Let nothing harbor or fester in the heart. If sins be allowed to linger, they will only taint and estrange it more; the sins and spiritual decays of to-day will run on into to-morrow, and to-morrow will begin with an inclination to a lower tone. One day heaps its sin upon another, and our spiritual decline gains in speed as it gains in time. In this, there is one specially alarming thought-the degrees are so shadowy, and the transitions so imperceptible, that it is like a motion too slow to be measured by the eye, or so intense as to seem like rest. If we are not much in the presence of the Lord, these decays will be always advancing.
The true secret of preserving our spirituality of mind, and maintaining our communion with God is, to bring our sin to Jesus the moment it is committed, and while it is fresh on the soul. In the street, in the throng, in the routine of every-day life, let the heart go up in unreserved confession. Let us guard against hesitation. Hesitation brings reasons for delay, and delay opens the door for forgetfulness. One moment’s delay brings unknown hindrances. The suggestions of God’s Spirit are like the flowing of the tide, which, taken at the full, will lift us over every bar-tarry and lose them, and we are stranded! Let us go at once to Jesus with them all. So shall the "blood of sprinkling" be precious to our souls, and we too shall " walk with God."
We must watch against the world. On many Christians, this world weighs heavily, and lowers them to its own standard. Only the few rise above it. All its efforts are exerted to shut out the stern reality of the cross. Its pleasures and amusements, its mirth and its songs, its religion and its worship, find no place there, and cannot go with us into the presence of the Lord. Let us watch against the standard and tone of its society, against the spirit of its social life. To mingle with it in safety to the soul there needs gifts the very reverse of which make men its favorites-caution, retirement, silence; and its tone and spirit will surely be caught up unless we are in habitual intercourse with God.
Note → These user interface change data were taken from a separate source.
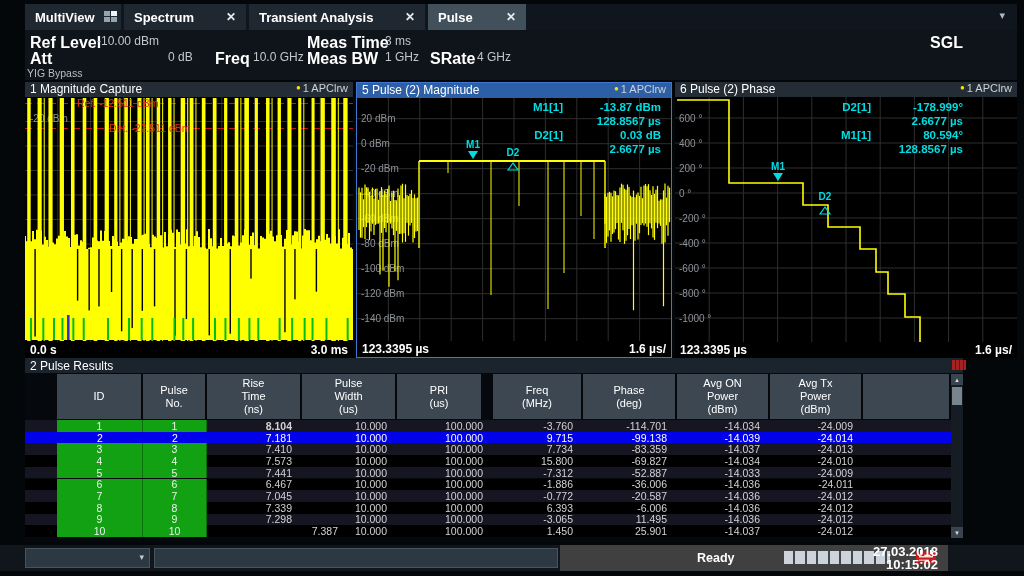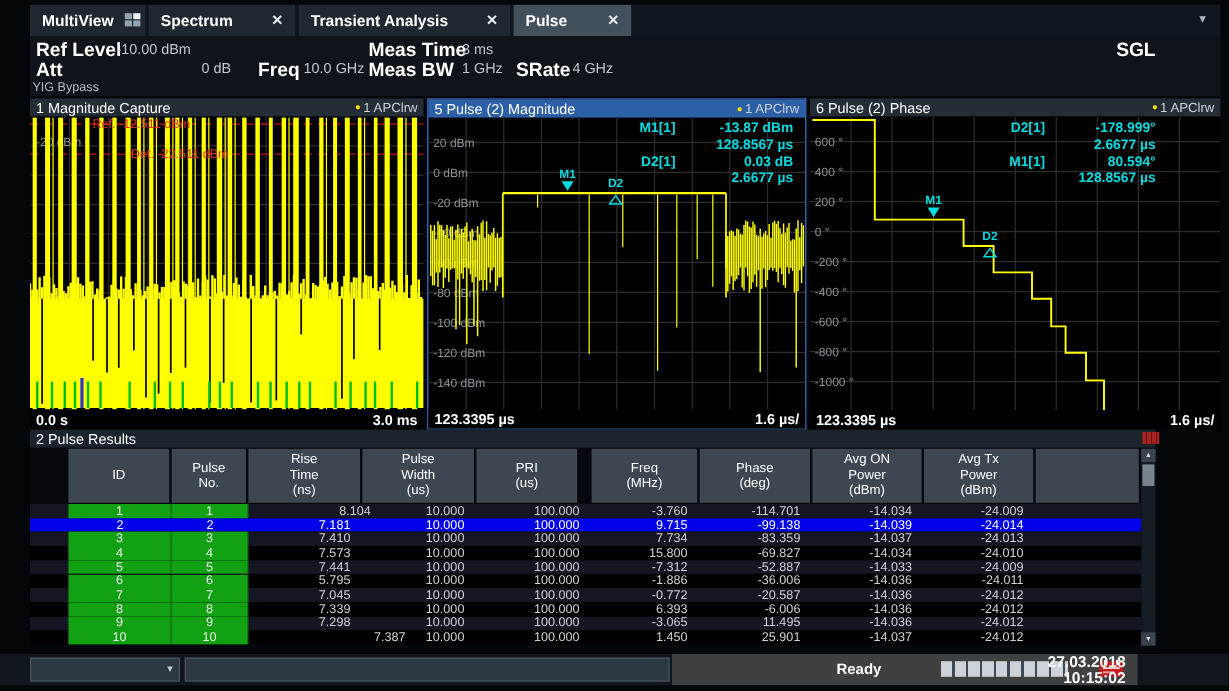--- a/index.html
+++ b/index.html
@@ -32,7 +32,7 @@
   #win1{left:25px;width:328px}
   #win5{left:356px;width:316px;border:1px solid #4076cf}
   #win6{left:675px;width:342px}
-  .win-header{height:15px;background:#242d35;display:flex;align-items:center;
+  .win-header{height:15px;background:#242d35;display:flex;align-items:flex-start;
     padding:0 5px;color:#fff;font-size:12px;white-space:nowrap}
   #win5 .win-header{background:#2d5fa6}
   .badge{margin-left:auto;font-size:11px;color:#ccd2d7;display:flex;align-items:center;gap:2px}

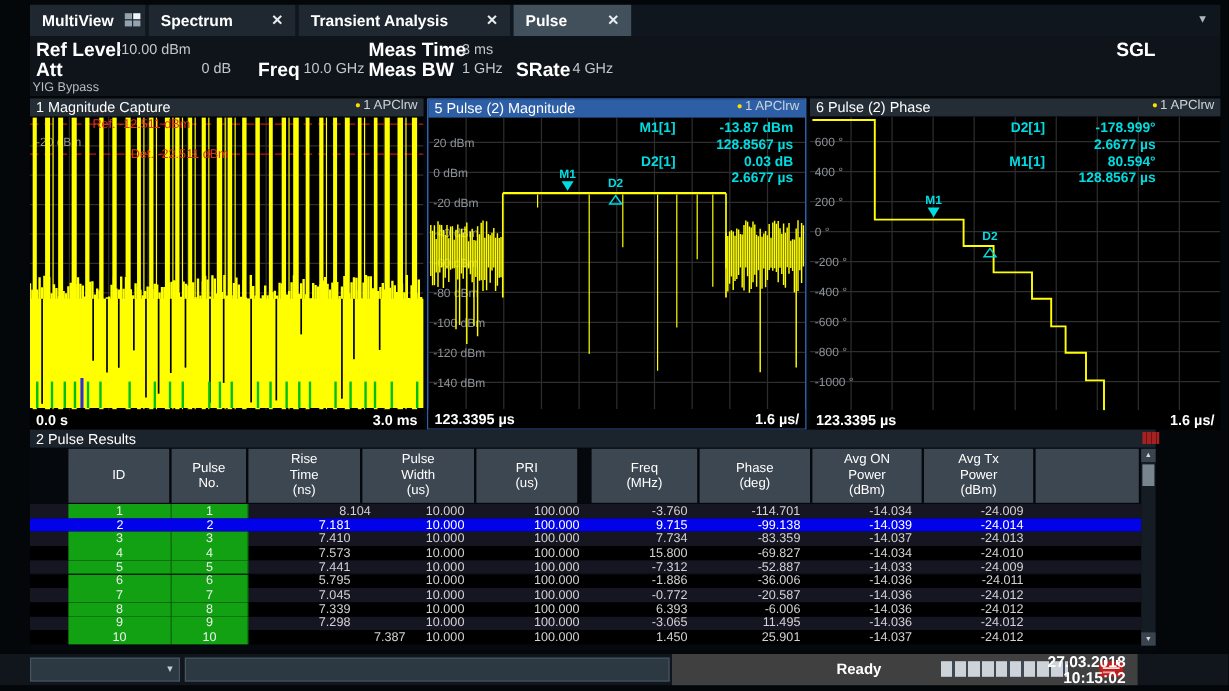--- a/index.html
+++ b/index.html
@@ -677,7 +677,7 @@
         <div class="tr" style="top: 0px; height: 11.7px; background: rgb(22, 22, 35);">
           <div class="td key" style="left: 32px; width: 86px;">1</div>
           <div class="td key" style="left: 118px; width: 64px;">1</div>
-          <div class="td num" style="left: 199px; width: 95px;">8.104</div>
+          <div class="td num" style="left: 182px; width: 95px; font-weight: bold;">8.104</div>
           <div class="td num" style="left: 277px; width: 95px;">10.000</div>
           <div class="td num" style="left: 372px; width: 96px;">100.000</div>
           <div class="td num" style="left: 468px; width: 90px;">-3.760</div>

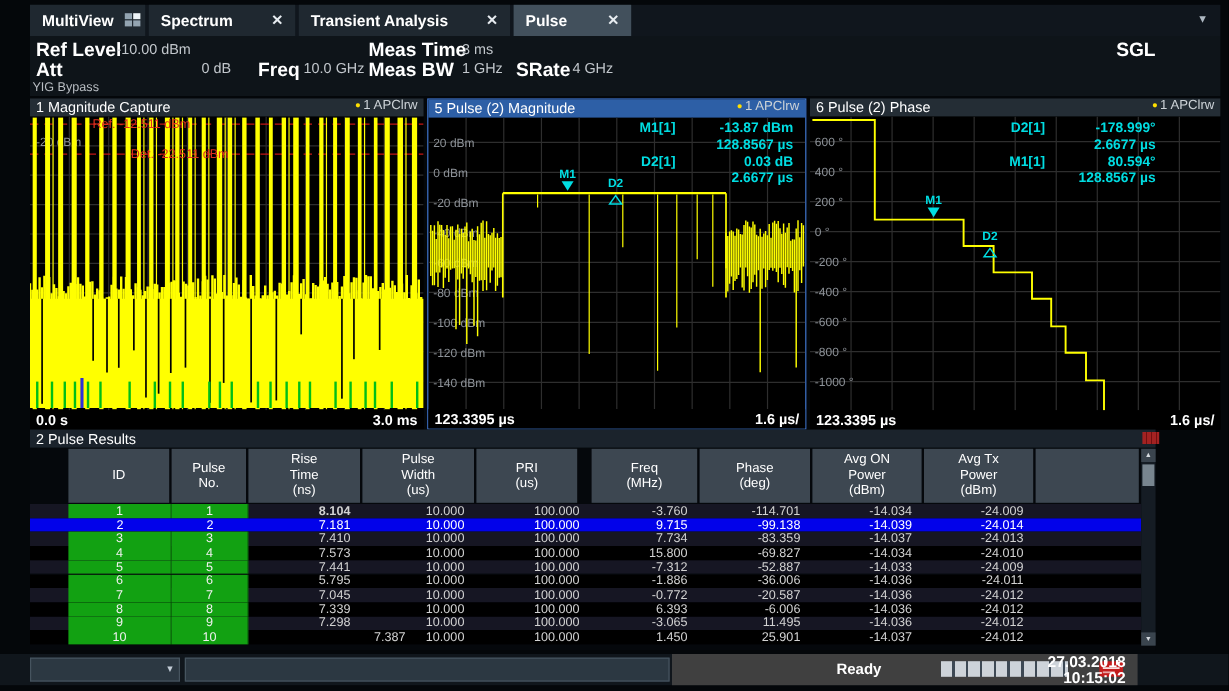--- a/index.html
+++ b/index.html
@@ -732,7 +732,7 @@
         <div class="tr" style="top: 58.5px; height: 11.7px; background: rgb(0, 0, 0);">
           <div class="td key" style="left: 32px; width: 86px;">6</div>
           <div class="td key" style="left: 118px; width: 64px;">6</div>
-          <div class="td num" style="left: 182px; width: 95px;">5.795</div>
+          <div class="td num" style="left: 182px; width: 95px;">6.467</div>
           <div class="td num" style="left: 277px; width: 95px;">10.000</div>
           <div class="td num" style="left: 372px; width: 96px;">100.000</div>
           <div class="td num" style="left: 468px; width: 90px;">-1.886</div>

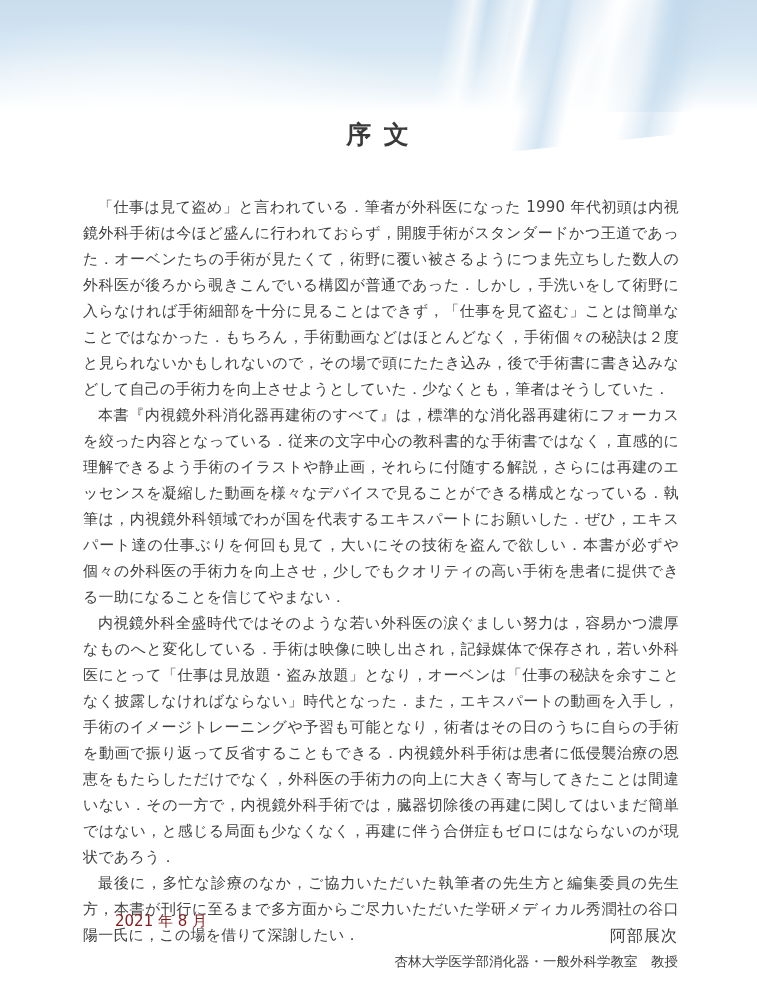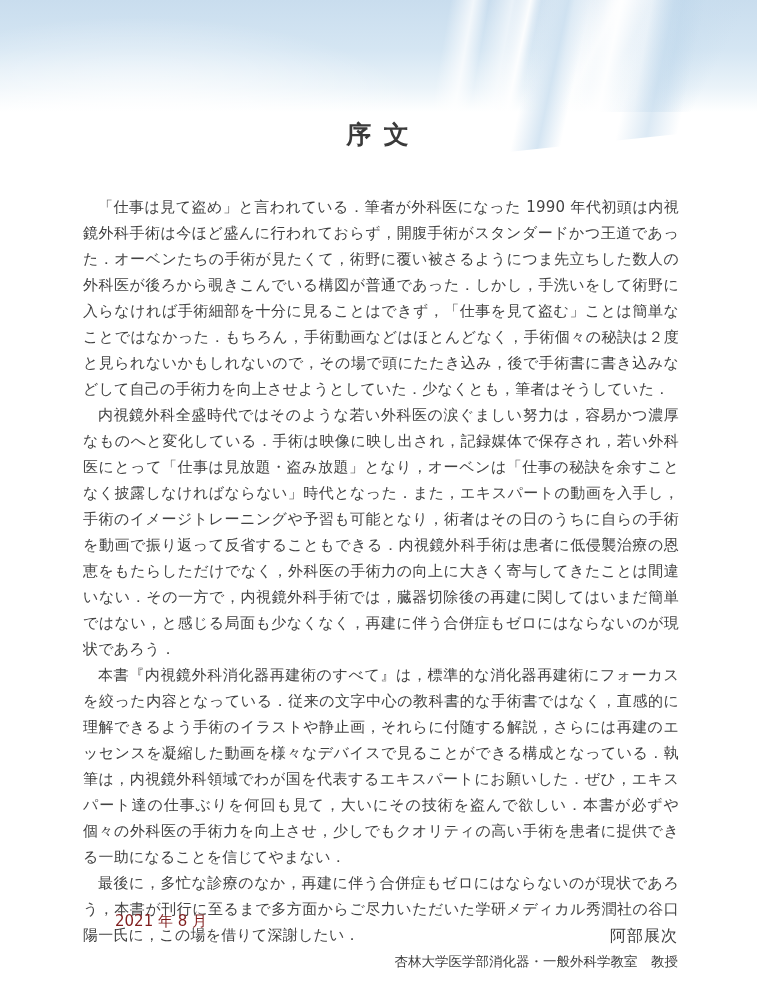--- a/index.html
+++ b/index.html
@@ -72,8 +72,8 @@
 
   <div class="content">
     <p>「仕事は見て盗め」と言われている．筆者が外科医になった 1990 年代初頭は内視鏡外科手術は今ほど盛んに行われておらず，開腹手術がスタンダードかつ王道であった．オーベンたちの手術が見たくて，術野に覆い被さるようにつま先立ちした数人の外科医が後ろから覗きこんでいる構図が普通であった．しかし，手洗いをして術野に入らなければ手術細部を十分に見ることはできず，「仕事を見て盗む」ことは簡単なことではなかった．もちろん，手術動画などはほとんどなく，手術個々の秘訣は２度と見られないかもしれないので，その場で頭にたたき込み，後で手術書に書き込みなどして自己の手術力を向上させようとしていた．少なくとも，筆者はそうしていた．</p>
+    <p>本書『内視鏡外科消化器再建術のすべて』は，標準的な消化器再建術にフォーカスを絞った内容となっている．従来の文字中心の教科書的な手術書ではなく，直感的に理解できるよう手術のイラストや静止画，それらに付随する解説，さらには再建のエッセンスを凝縮した動画を様々なデバイスで見ることができる構成となっている．執筆は，内視鏡外科領域でわが国を代表するエキスパートにお願いした．ぜひ，エキスパート達の仕事ぶりを何回も見て，大いにその技術を盗んで欲しい．本書が必ずや個々の外科医の手術力を向上させ，少しでもクオリティの高い手術を患者に提供できる一助になることを信じてやまない．</p>
     <p>内視鏡外科全盛時代ではそのような若い外科医の涙ぐましい努力は，容易かつ濃厚なものへと変化している．手術は映像に映し出され，記録媒体で保存され，若い外科医にとって「仕事は見放題・盗み放題」となり，オーベンは「仕事の秘訣を余すことなく披露しなければならない」時代となった．また，エキスパートの動画を入手し，手術のイメージトレーニングや予習も可能となり，術者はその日のうちに自らの手術を動画で振り返って反省することもできる．内視鏡外科手術は患者に低侵襲治療の恩恵をもたらしただけでなく，外科医の手術力の向上に大きく寄与してきたことは間違いない．その一方で，内視鏡外科手術では，臓器切除後の再建に関してはいまだ簡単ではない，と感じる局面も少なくなく，再建に伴う合併症もゼロにはならないのが現状であろう．</p>
-    <p>本書『内視鏡外科消化器再建術のすべて』は，標準的な消化器再建術にフォーカスを絞った内容となっている．従来の文字中心の教科書的な手術書ではなく，直感的に理解できるよう手術のイラストや静止画，それらに付随する解説，さらには再建のエッセンスを凝縮した動画を様々なデバイスで見ることができる構成となっている．執筆は，内視鏡外科領域でわが国を代表するエキスパートにお願いした．ぜひ，エキスパート達の仕事ぶりを何回も見て，大いにその技術を盗んで欲しい．本書が必ずや個々の外科医の手術力を向上させ，少しでもクオリティの高い手術を患者に提供できる一助になることを信じてやまない．</p>
     <p>最後に，多忙な診療のなか，再建に伴う合併症もゼロにはならないのが現状であろう，本書が刊行に至るまで多方面からご尽力いただいた学研メディカル秀潤社の谷口陽一氏に，この場を借りて深謝したい．</p>
   </div>
 

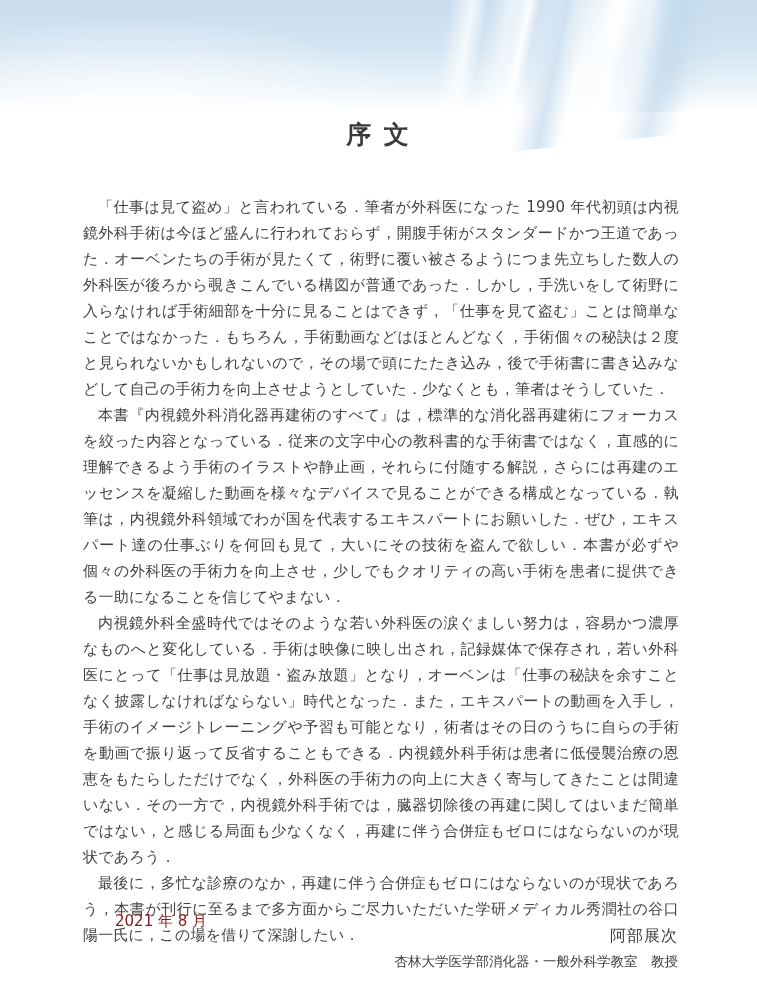--- a/index.html
+++ b/index.html
@@ -74,7 +74,7 @@
     <p>「仕事は見て盗め」と言われている．筆者が外科医になった 1990 年代初頭は内視鏡外科手術は今ほど盛んに行われておらず，開腹手術がスタンダードかつ王道であった．オーベンたちの手術が見たくて，術野に覆い被さるようにつま先立ちした数人の外科医が後ろから覗きこんでいる構図が普通であった．しかし，手洗いをして術野に入らなければ手術細部を十分に見ることはできず，「仕事を見て盗む」ことは簡単なことではなかった．もちろん，手術動画などはほとんどなく，手術個々の秘訣は２度と見られないかもしれないので，その場で頭にたたき込み，後で手術書に書き込みなどして自己の手術力を向上させようとしていた．少なくとも，筆者はそうしていた．</p>
     <p>本書『内視鏡外科消化器再建術のすべて』は，標準的な消化器再建術にフォーカスを絞った内容となっている．従来の文字中心の教科書的な手術書ではなく，直感的に理解できるよう手術のイラストや静止画，それらに付随する解説，さらには再建のエッセンスを凝縮した動画を様々なデバイスで見ることができる構成となっている．執筆は，内視鏡外科領域でわが国を代表するエキスパートにお願いした．ぜひ，エキスパート達の仕事ぶりを何回も見て，大いにその技術を盗んで欲しい．本書が必ずや個々の外科医の手術力を向上させ，少しでもクオリティの高い手術を患者に提供できる一助になることを信じてやまない．</p>
     <p>内視鏡外科全盛時代ではそのような若い外科医の涙ぐましい努力は，容易かつ濃厚なものへと変化している．手術は映像に映し出され，記録媒体で保存され，若い外科医にとって「仕事は見放題・盗み放題」となり，オーベンは「仕事の秘訣を余すことなく披露しなければならない」時代となった．また，エキスパートの動画を入手し，手術のイメージトレーニングや予習も可能となり，術者はその日のうちに自らの手術を動画で振り返って反省することもできる．内視鏡外科手術は患者に低侵襲治療の恩恵をもたらしただけでなく，外科医の手術力の向上に大きく寄与してきたことは間違いない．その一方で，内視鏡外科手術では，臓器切除後の再建に関してはいまだ簡単ではない，と感じる局面も少なくなく，再建に伴う合併症もゼロにはならないのが現状であろう．</p>
-    <p>最後に，多忙な診療のなか，再建に伴う合併症もゼロにはならないのが現状であろう，本書が刊行に至るまで多方面からご尽力いただいた学研メディカル秀潤社の谷口陽一氏に，この場を借りて深謝したい．</p>
+    <p>最後に，多忙な診療のなか，ご協力いただいた執筆者の先生方と編集委員の先生方，本書が刊行に至るまで多方面からご尽力いただいた学研メディカル秀潤社の谷口陽一氏に，この場を借りて深謝したい．</p>
   </div>
 
   <div class="date">2021 年 8 月</div>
We must watch against self. Unless God be the center of the soul, it will be a center to itself. Such a spirit is a deliberate contradiction of Him who made Himself of no reputation. Let us watch against ourselves; our self-pleasing and self-love; our tempers and our spirits; our inclinations and our aims; our desires and our imaginations; our thoughts and our words. Let us bring them all into His presence. There we shall see them as they are. There we shall learn the true character of them and of ourselves. It the light of His presence there are no illusions. All the colors and shadows, the false and changeful hues, the gloss and the glitter which we put upon ourselves in the world, and even in the light of our own conscience, are there dispelled. Thus shall our souls be filled with His brightness, and we shall ‘’ glorify God both in our bodies and in our spirits, which are God’s."